New York-based Estée Lauder is adamant that it has been wronged by the alleged infringement. It has pressed similar lawsuits against Excite and iBeauty, a Brentwood, NY-based cosmetics retailer formerly known as The Fragrance Counter Inc.

“Consumers can be misled into thinking that iBeauty is an authorized Estee Lauder site,” said Rachel Spevack, global communications manager at Estee Lauder. “It’s not an authorized retailer or distributor of Estee Lauder products.”

Estee Lauder manufactures and markets skin care, makeup, fragrance and hair care products under brand names such as Estee Lauder, Clinique, Origins, Donna Karan, Tommy Hilfiger, Aramis, Bobbi Brown, and La Mer.

Net sales for the company’s second fiscal quarter ended Dec. 31rose 13 percent to $1.24 billion. Estee Lauder brands retail worldwide in over 110 markets.

But it does not allow any third-party retailer except NeimanMarcus.com for the Bobbi Brown line to sell its cosmetics on the Internet. The marketer’s clinique.com, origins.com and bobbibrown.com sites are the sole online e-commerce purveyors of the namesake lines.

In an expansion, the company will next month launch its EsteeLauder.com site for the flagship brand. The site will initially offer only information, though plans are afoot for e-commerce.

Together with Lancome, the Estee Lauder and Clinique lines command a major chunk of the U. S. cosmetics market. All three brands boast a highly conservative retail distribution strategy, preferring to handle direct-to-consumer online sales themselves.

This leaves other online retailers with little choice but to stock smaller brands, or buy the prestigious ones at a higher cost from sources other than the manufacturer or its distributors.

While the German judgment is a win for Estee Lauder, European laws are known to be more conservative than the U. S. variants, especially in Germany where comparative advertising has come under tight scrutiny.

Excite points out that Estee Lauder has yet to win similar injunctions beyond the German market.
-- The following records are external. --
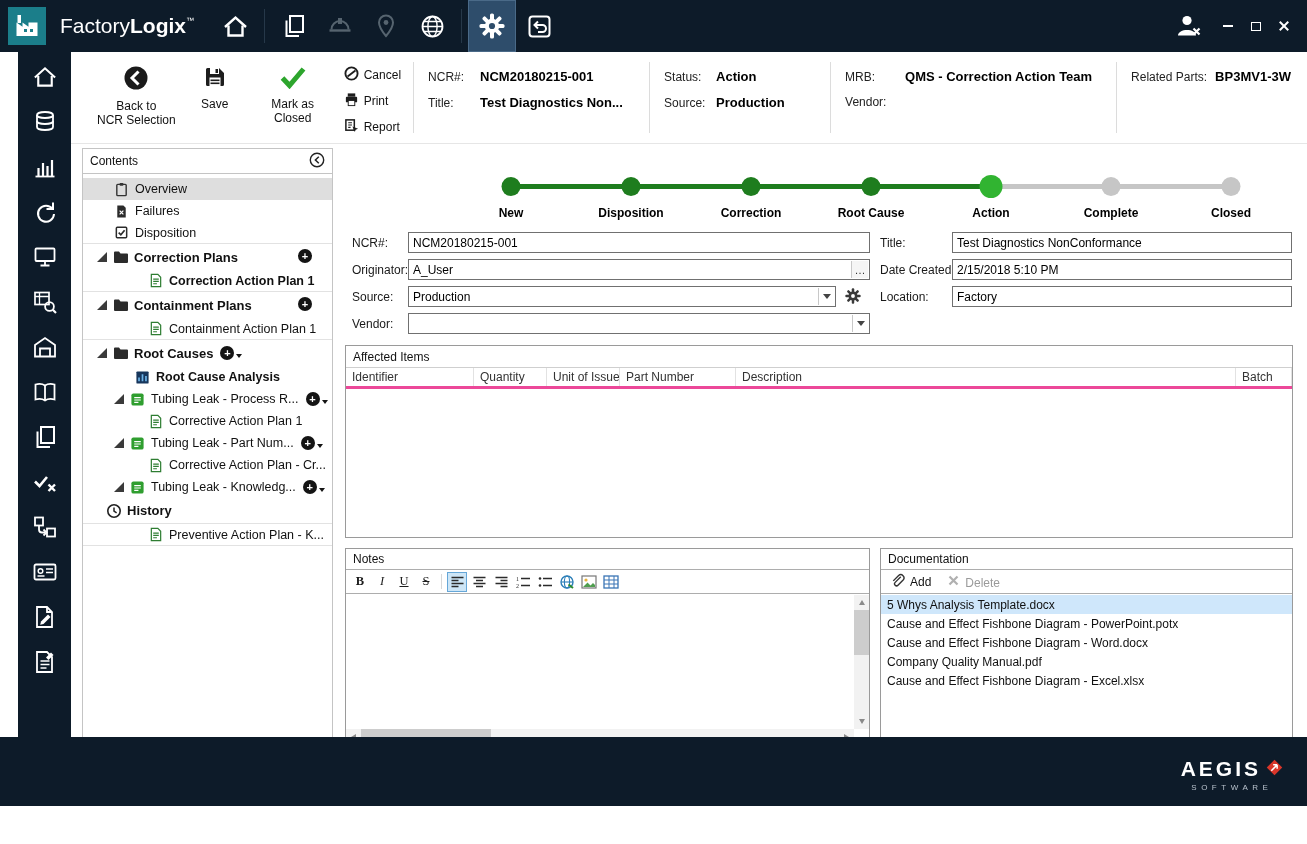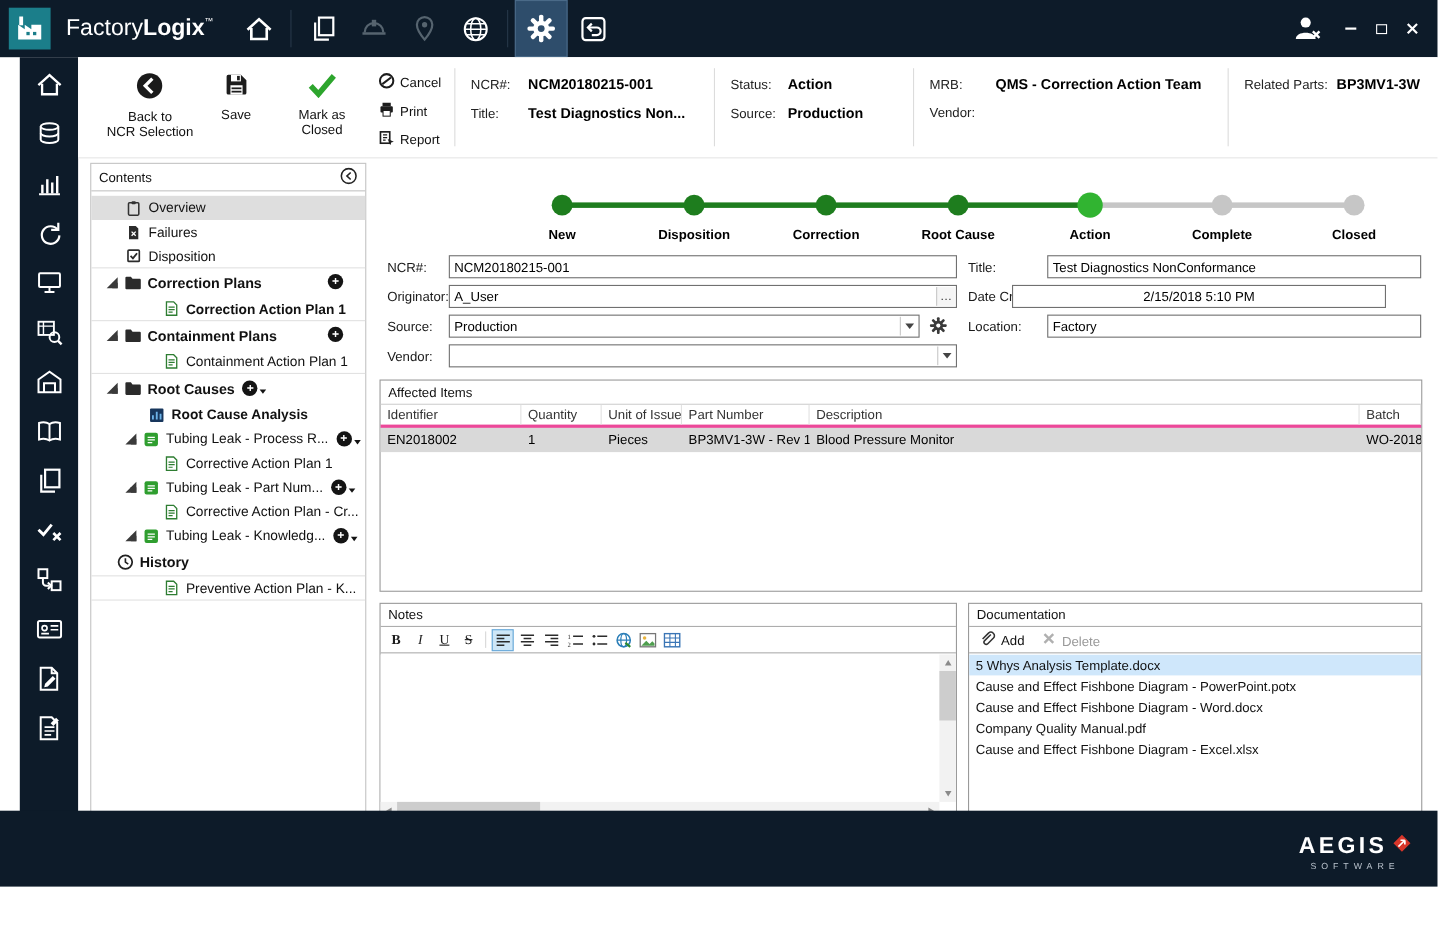"2/15/2018 5:10 PM" input.finput { left: 575px -> 607px; text-align: center -> none }
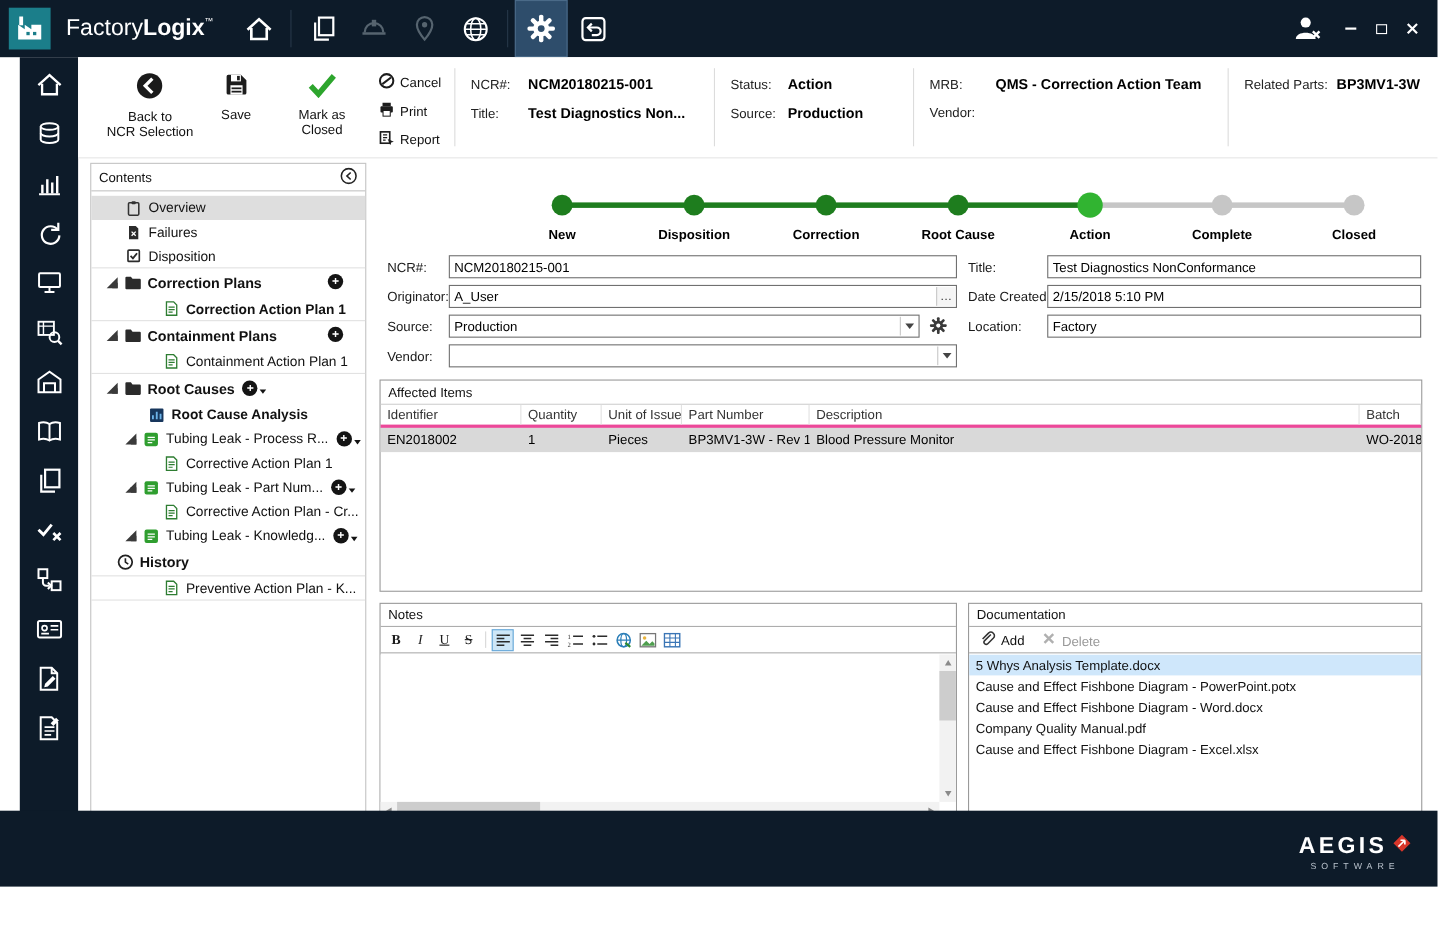"EN2018002" div { html: <div> <div> <span>EN2018002</span> <span>1</span> <span>Pieces</span> <span>BP3MV1-3W - Rev 1</span> <span>Blood Pressure Monitor</span> <span>WO-2018</span> </div> </div> -> none }
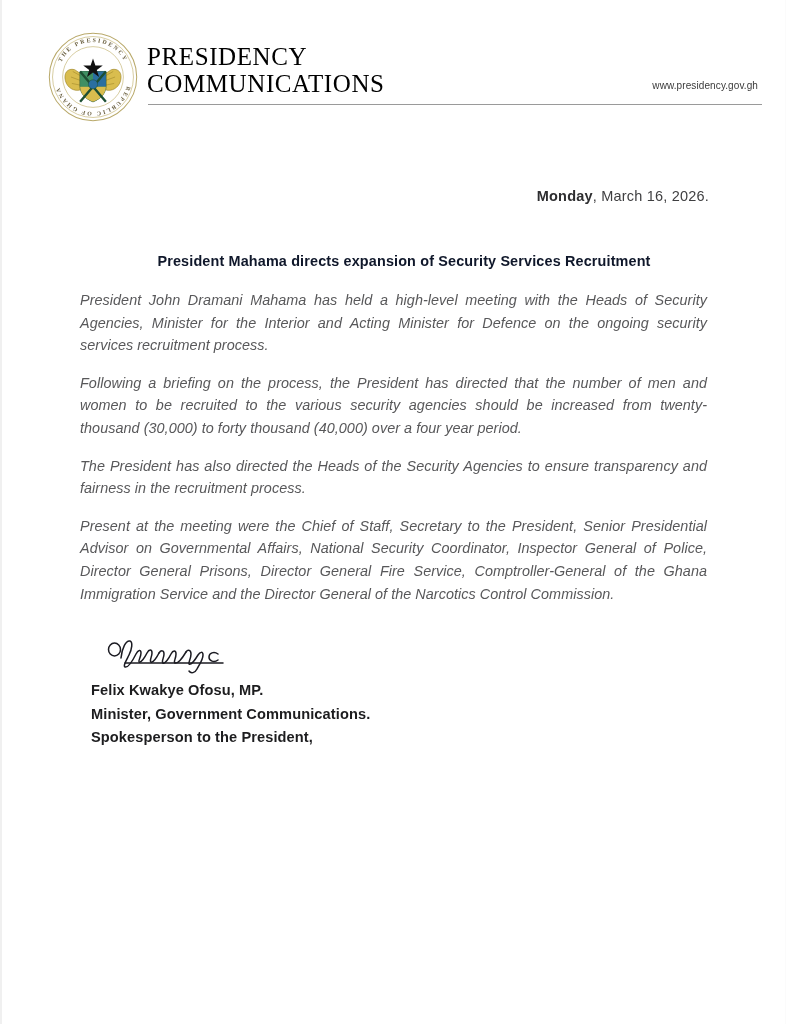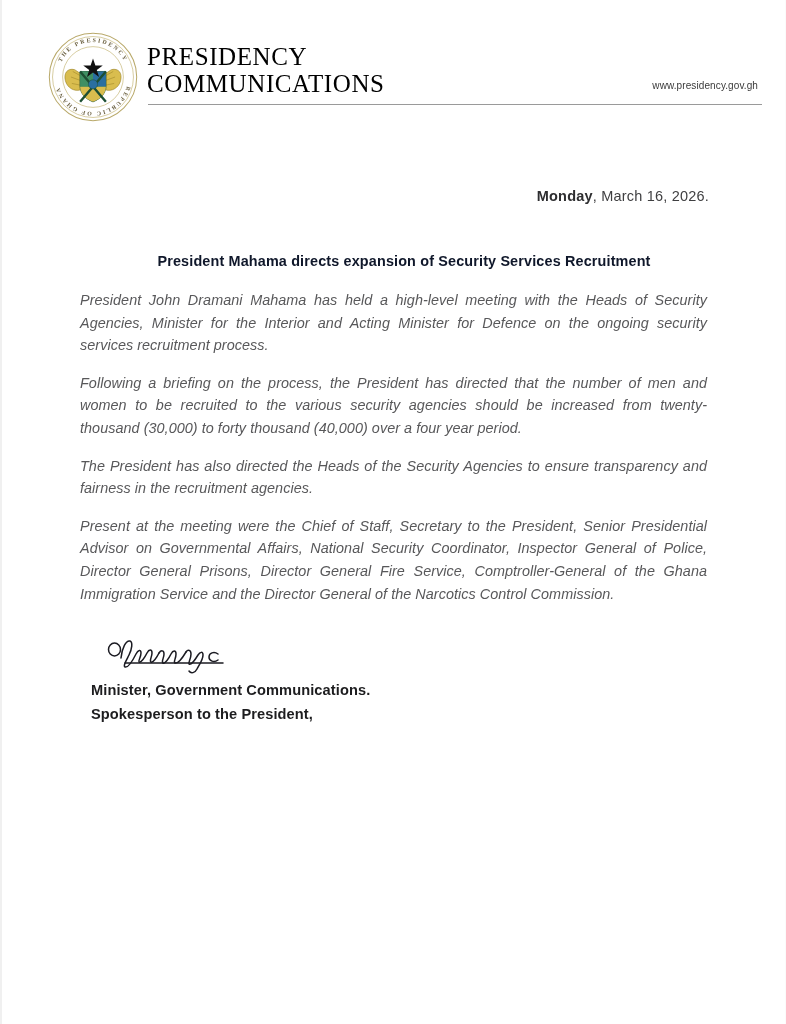"The President has also directed" p.para { text: agencies -> process }
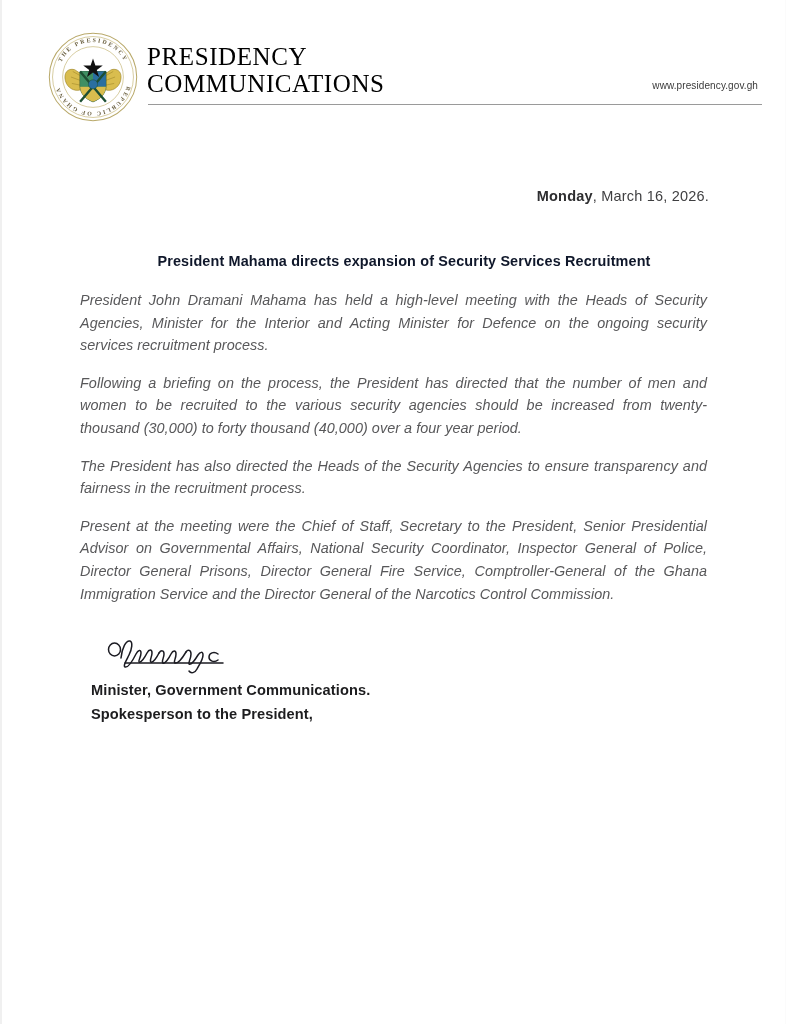"Felix Kwakye Ofosu, MP." div.signoff-line { html: none -> <div>Felix Kwakye Ofosu, MP.</div> }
Estee Lauder first sued Excite in January 1999 for selling the Estee Lauder and Origins keywords to Fragrance Counter. The New York suit is pending with the U.S. District Court for the Southern District in New York.

“Estee Lauder did not get the relief against Excite that it had sought in New York or Paris,” said Excite spokesman Melissa Walia, adding that the German judgment was “subject to appeal and we have intentions to appeal it.”

Last August Excite successfully defended itself and browser Netscape.com in a similar infringement suit from Playboy Enterprises Inc., the Chicago-based publisher of Playboy magazine and Playboy.com.

In that situation, searches on Excite or its sister Webcrawler service on the playmate or playboy words pulled up banner ads of non-Playboy sex sites.

“This is not a case where someone’s typing in … playmate and then they’re getting a banner ad for pails for the beach,” said Jeffrey Neuberger, partner at Playboy law firm Brown Raysman Millstein Felder & Steiner, at the time. “This is a type in playmate and you’re getting an ad for pornography.”

The Federal District Court in Santa Ana, CA, did not grant Playboy an injunction against Excite or Netscape. The court, however, has yet to rule whether Excite infringed the Playboy trademarks.

Around the same time, in August last year, Excite settled a 10-month-old non-legal conflict with Charlottesville, VA-based electronics cataloger Crutchfield Corp. Excite had sold the Crutchfield keyword to rival online retailer Roxy.com, a move that attracted the Crutchfield’s ire.

Crutchfield got ownership of its name on Excite.com in exchange for buying a few other keywords on the portal.

But Estee Lauder may not be so forgiving. The legal victory in Germany set a precedent that would help elsewhere, the spokesman said.

“We have a history of taking action against anyone who threatens our brands and trademarks,” Estee Lauder’s Spevack said. “Our brands and trademarks are the foundation of our company. We take them very seriously.”